Mr. Tuttle had a knack. His butterfly garden might not have been as nice as Tina’s but oh, did the hummingbirds throng to his yard. He had eleven feeders at the beginning, when he and Tina were still friendly. Eleven! And he had to fill them daily. Sometimes twice daily. In fact, as he carried the filled feeders to their perches in the butterfly garden, he was often swarmed by hummingbirds. The Weekly Star did a story on it. Front page.

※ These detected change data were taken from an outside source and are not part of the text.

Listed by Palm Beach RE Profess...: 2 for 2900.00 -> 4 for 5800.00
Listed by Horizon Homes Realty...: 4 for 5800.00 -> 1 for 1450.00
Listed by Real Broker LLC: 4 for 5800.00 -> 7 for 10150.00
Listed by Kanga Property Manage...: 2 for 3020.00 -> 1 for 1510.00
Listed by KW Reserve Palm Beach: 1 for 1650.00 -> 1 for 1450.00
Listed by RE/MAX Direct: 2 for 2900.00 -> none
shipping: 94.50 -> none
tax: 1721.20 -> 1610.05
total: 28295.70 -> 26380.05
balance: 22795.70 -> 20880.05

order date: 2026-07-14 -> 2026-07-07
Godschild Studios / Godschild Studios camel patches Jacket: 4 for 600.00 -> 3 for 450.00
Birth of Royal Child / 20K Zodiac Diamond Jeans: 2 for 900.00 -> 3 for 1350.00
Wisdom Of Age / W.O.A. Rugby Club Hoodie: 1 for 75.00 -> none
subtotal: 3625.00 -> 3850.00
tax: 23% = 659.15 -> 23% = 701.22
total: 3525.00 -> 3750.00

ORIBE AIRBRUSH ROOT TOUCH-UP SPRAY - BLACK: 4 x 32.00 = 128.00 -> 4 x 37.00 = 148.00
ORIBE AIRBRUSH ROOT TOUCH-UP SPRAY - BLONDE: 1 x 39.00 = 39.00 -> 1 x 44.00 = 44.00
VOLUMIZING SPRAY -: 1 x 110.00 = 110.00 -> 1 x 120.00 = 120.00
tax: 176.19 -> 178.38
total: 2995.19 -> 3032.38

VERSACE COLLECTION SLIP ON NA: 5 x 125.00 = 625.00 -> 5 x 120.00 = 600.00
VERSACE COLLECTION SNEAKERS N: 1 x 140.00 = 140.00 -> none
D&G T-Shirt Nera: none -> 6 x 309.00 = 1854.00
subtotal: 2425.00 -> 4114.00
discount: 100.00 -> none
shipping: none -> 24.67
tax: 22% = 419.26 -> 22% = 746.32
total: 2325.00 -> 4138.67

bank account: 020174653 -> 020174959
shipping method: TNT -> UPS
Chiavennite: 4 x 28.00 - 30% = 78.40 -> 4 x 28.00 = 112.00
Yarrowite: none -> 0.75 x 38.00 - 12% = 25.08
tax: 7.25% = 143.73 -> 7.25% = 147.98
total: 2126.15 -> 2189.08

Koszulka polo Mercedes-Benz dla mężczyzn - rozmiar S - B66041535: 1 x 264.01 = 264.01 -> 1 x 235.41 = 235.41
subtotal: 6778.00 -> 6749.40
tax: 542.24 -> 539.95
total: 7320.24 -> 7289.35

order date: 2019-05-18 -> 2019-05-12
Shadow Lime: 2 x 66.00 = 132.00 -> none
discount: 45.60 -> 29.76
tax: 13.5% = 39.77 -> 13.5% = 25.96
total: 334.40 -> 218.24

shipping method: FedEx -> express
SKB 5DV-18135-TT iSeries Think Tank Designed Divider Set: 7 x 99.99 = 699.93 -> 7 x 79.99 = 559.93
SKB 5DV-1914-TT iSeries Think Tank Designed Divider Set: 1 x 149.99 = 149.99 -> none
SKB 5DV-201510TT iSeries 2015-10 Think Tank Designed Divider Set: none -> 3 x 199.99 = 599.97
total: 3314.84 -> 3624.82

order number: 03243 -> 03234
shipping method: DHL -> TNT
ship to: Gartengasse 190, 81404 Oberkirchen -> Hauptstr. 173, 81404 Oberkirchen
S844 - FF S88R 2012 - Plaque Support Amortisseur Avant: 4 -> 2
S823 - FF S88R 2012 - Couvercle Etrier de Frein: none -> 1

Tina put out some hummingbird feeders too. She had three. And she only needed to refill hers once, maybe twice a week. It was weird, we all agreed, that here Mr. Tuttle had all those hummingbirds and Tina had so few. It didn’t seem fair. Tina hated to ask so she hinted and was coy and complimented Mr. Tuttle’s feeders until he, remembering (because she reminded him) that she had helped with his butterfly garden, gave her his secret. He mixed his own hummingbird food, not relying on that commercial stuff. And, Mr. Tuttle confessed, he increased the sugar content. He doubled it in fact, to a ratio of 1-2 rather than 1-4 as recommended. The hummingbirds loved it.
Well if that’s all there is to it, Tina thought. And she made a hummingbird food that was 3-4 ratio and she colored it and flavored it with grenadine. There was nothing to suggest too much sugar was bad for hummingbirds, she knew that from an online search. Maybe they’d fly a little faster, she thought.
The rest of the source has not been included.